"While some people may say that Ukraine is a presidential parliamentarian republic, it still does not have an effective, stable political system," contended Sergiy Komisarenko, President of the Ukrainian Institute for Peace and Democracy at a 7 April 2003 meeting at the Kennan Institute. He attributed the instability of the Ukrainian political system, in part, to the country's ineffective economic policy. Komisarenko explained that as evidenced by the results of the latest parliamentary election, opposition parties in Ukraine have very few legal rights and suffer from a lack of structure. He discussed the leading candidates for the upcoming presidential election, and explained President Kuchma's attempts to introduce constitutional reforms that could influence the election.

Komisarenko argued that the mishandling of Ukraine's economy, including the introduction of ineffective economic reforms, contributed to nearly ten years of economic decline. He noted that Ukraine has been "the only one of the former Soviet Republics that failed to achieve a single year of economic growth since gaining its independence." According to Komisarenko, "an optimal and effective macroeconomic policy can only be realized under the conditions of a stable political system with proper leadership, principle market institutions that work properly, national self-esteem, and an open and public society."

Komisarenko contended that although Ukraine may appear to have a presidential parliamentary system, the "real" government is still controlled by the president and his administration. He explained that according to the constitution, the administration is to serve as an advisory organ to the president, but in reality it functions as the government. Bureaucrats within the administration pressure opposition groups to ensure that the presidential agenda is adhered to.

In Komisarenko's opinion, the language of the constitution severely limits the "constructiveness, structure and legal rights of the political opposition." This was evident following the 2002 parliamentary elections, Komisarenko explained, when despite originally capturing a majority of the seats, many members of the opposition were later "persuaded" by the presidential administration to leave the coalition.

According to Komisarenko, the instability of the Ukrainian political system makes it nearly impossible to predict who will be the next president of Ukraine. He listed approximately ten different people who could possibly win the upcoming election, but also warned that there are no guarantees that any–including Viktor Yushchenko, current party leader of Our Ukraine–would make it that far. Komisarenko argued that although Mr. Yushchenko remains extremely popular, many are concerned about his ability to be a good president. Critics point out that Mr. Yushchenko failed to provide structured leadership as Prime Minister, and he now faces the task of holding together a mixed coalition of nearly fifty different political parties.

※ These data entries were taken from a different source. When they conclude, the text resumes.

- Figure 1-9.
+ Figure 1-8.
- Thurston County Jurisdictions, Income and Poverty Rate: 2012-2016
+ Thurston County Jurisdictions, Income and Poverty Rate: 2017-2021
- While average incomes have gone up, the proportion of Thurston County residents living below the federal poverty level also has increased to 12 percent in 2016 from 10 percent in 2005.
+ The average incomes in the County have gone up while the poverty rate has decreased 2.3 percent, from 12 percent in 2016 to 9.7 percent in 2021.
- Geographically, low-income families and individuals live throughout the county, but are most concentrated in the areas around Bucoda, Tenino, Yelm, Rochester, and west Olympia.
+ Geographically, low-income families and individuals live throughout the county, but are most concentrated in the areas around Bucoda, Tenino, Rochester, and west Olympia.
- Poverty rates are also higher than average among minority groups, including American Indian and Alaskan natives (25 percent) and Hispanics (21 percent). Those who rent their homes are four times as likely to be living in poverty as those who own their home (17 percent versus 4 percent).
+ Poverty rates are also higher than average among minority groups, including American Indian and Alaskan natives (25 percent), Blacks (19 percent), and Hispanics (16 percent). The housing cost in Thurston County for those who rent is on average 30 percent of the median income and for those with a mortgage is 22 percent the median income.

Komisarenko stated that regardless of who the final candidates are, the presidential administration can ultimately influence the outcome of the elections. He explained that the administration has exerted pressure on local authorities, organized crime groups, and the courts to shift the outcome of past elections. He noted that according to the latest constitutional reform proposed by the Parliament, the President would be able to transfer judges from one court to another, thereby increasing his ability to challenge election outcomes.

Komisarenko warned that the administration may also use falsified national census data or "dead souls" votes to elect its desired candidate. Control of the nation's various media outlets and central election commission could also be used to shift the election in favor of a pro-presidential candidate.

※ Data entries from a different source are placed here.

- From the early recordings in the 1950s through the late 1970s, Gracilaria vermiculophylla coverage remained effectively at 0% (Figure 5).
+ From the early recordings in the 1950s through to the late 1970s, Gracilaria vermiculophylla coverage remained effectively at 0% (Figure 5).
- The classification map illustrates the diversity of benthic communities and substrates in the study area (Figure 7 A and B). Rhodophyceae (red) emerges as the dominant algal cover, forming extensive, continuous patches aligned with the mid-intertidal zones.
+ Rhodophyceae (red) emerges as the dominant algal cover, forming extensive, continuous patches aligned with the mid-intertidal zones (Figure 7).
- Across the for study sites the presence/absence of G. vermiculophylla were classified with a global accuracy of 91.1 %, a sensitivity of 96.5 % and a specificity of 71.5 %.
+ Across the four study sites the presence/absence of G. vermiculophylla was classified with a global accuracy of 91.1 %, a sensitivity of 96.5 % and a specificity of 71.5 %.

According to Komisarenko, there is still a chance that the current Ukrainian president, Leonid Kuchma, may attempt to lengthen his presidential term. Komisarenko posited that President Kuchma's original plan was to find a candidate who could guarantee him security and immunity (similar to the Russian case of Yeltsin tapping Putin). Because no suitable candidate was found, it appears that Kuchma has decided to use constitutional reform as his next strategy.

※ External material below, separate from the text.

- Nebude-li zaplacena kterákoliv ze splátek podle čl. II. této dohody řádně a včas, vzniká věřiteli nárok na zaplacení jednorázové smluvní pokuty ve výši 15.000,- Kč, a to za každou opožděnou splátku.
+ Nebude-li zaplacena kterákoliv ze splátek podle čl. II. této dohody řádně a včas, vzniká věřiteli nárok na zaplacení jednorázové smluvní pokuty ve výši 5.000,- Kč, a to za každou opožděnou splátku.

Komisarenko contended that President Kuchma's constitutional reforms are directed to extend his current term or enable him to be elected to a third. He explained that one of Kuchma's proposals is to reform the election schedule so that the presidential and parliamentary elections coincide. If this reform were passed, Kuchma would be able to remain in office until 2006. Perhaps more troubling, he noted, is Kuchma's suggestion of making national referendum an instrument of legislation. Komisarenko warned that such reform would be "disastrous for the development of democracy in Ukraine."

Komisarenko concluded by saying that he while the immediate outlook does not look positive for Ukrainian democracy, he hopes that the country will become an open, democratic society. He stated that in order to introduce a balanced and stable political system in Ukraine, leaders must build upon the country's economic, agricultural and intellectual potential.